Feste, luci, animo gaio, ma soprattutto cibo! Tanto cibo!
E dopo aver allontanato il piatto e rifiutato per due volte il tris di lasagne di nonna, ci portiamo le mani al ventre sospirando: “Sono proprio sazio/a!”
Ma cos’è davvero il senso di sazietà?
L’insorgenza di questa sensazione (come anche di quella opposta, la percezione della fame) è regolata dall’ipotalamo, regione del nostro cervello a cui giungono segnali, rappresentati da specifici ormoni provenienti da diversi distretti corporei, quali: intestino, pancreas, stomaco e cellule del tessuto adiposo.
In risposta a tali ormoni, l’ipotalamo attiva meccanismi neuronali con funzioni differenti:
- funzione oressigena, ovvero stimola l’assunzione di cibo;
- funzione anoressigena, cioè ne inibisce l’assunzione.
L’ipotalamo ha, quindi, un’azione omeostatica nel ripristinare, di volta in volta, l’equilibrio metabolico necessario per il corretto funzionamento del nostro organismo.
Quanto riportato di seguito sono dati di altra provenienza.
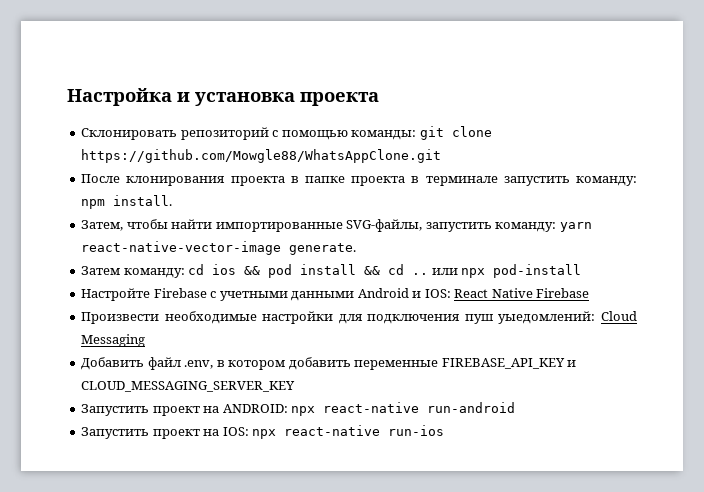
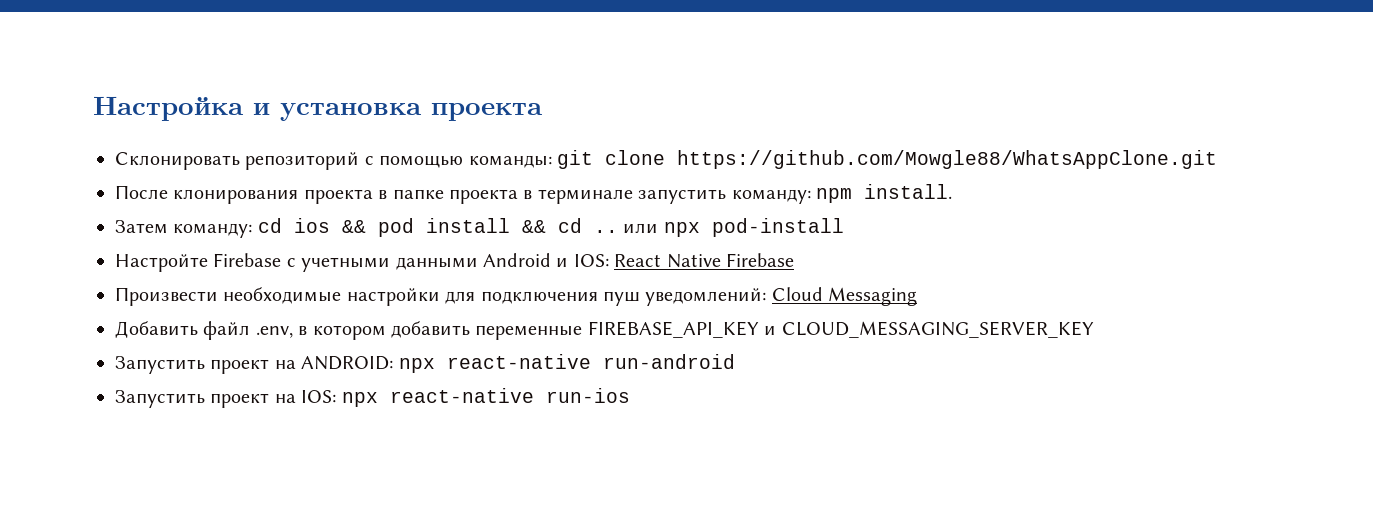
- Затем, чтобы найти импортированные SVG-файлы, запустить команду: yarn react-native-vector-image generate.
- Произвести необходимые настройки для подключения пуш уыедомлений: Cloud Messaging
+ Произвести необходимые настройки для подключения пуш уведомлений: Cloud Messaging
Quali sono gli ormoni della sazietà?
Ve ne sono differenti, ma quelli che sono più intensamente coinvolti sono:
- La leptina, prodotta a partire dalle cellule del tessuto adiposo bianco. In circolo, la sua concentrazione è proporzionale alla quantità di grasso corporeo, ovvero maggiore è il tessuto grasso corporeo, maggiore è la quantità di leptina presente nel sangue. Ciò perché questo ormone invia informazioni sulle riserve corporee di tessuto adiposo e, quindi, sullo stato nutrizionale dell’organismo. Vale a dire che, in condizioni di bilancio energetico positivo, l’accumulo di grasso aumenta e, di conseguenza, aumenta la produzione di leptina, che segnala al sistema nervoso centrale la necessità di ridurre l’introito di cibo e di incrementare la spesa energetica.
- L’insulina, ormone secreto dal pancreas quando i livelli di glucosio nel sangue aumentano. In questa condizione, l’insulina interagisce a livello ipotalamico sopprimendo lo stimolo della fame.
Oltre alle vie ormonali, di recente è stato scoperto nella faringe un circuito neuronale coinvolto nel senso di sazietà.
Lo studio, eseguito sulla Drosophila (volgarmente, il moscerino da frutta), ha messo in luce come il passaggio di un bolo attraverso la faringe sia rilevato da meccanocettori, neuroni sensibili alle sollecitazioni meccaniche. Tale rilevazione viene trasmessa, unitamente alle sensazioni gustative, a neuroni della zona subesofagea del cervello.
Questi neuroni sensoriali faringei, chiamati anche neuroni N1, risultano sensibili non solo alle sollecitazioni meccaniche, ma anche agli zuccheri, e agiscono a monte di un gruppo di neuroni peptidergici che controllano il senso di sazietà.
Ciò implica un invio di segnalazioni al cervello su quantità e qualità del cibo ingerito, anche prima che il bolo alimentare raggiunga l’intestino.
È stato studiato, infatti, come l’interruzione funzionale di qualsiasi componente di questo circuito abbia causato un consumo eccessivo di cibo, mentre l’attivazione del circuito abbia soppresso l’assunzione di cibo.
A dimostrazione che il sistema nervoso adotta molteplici strategie per evitare la sovralimentazione.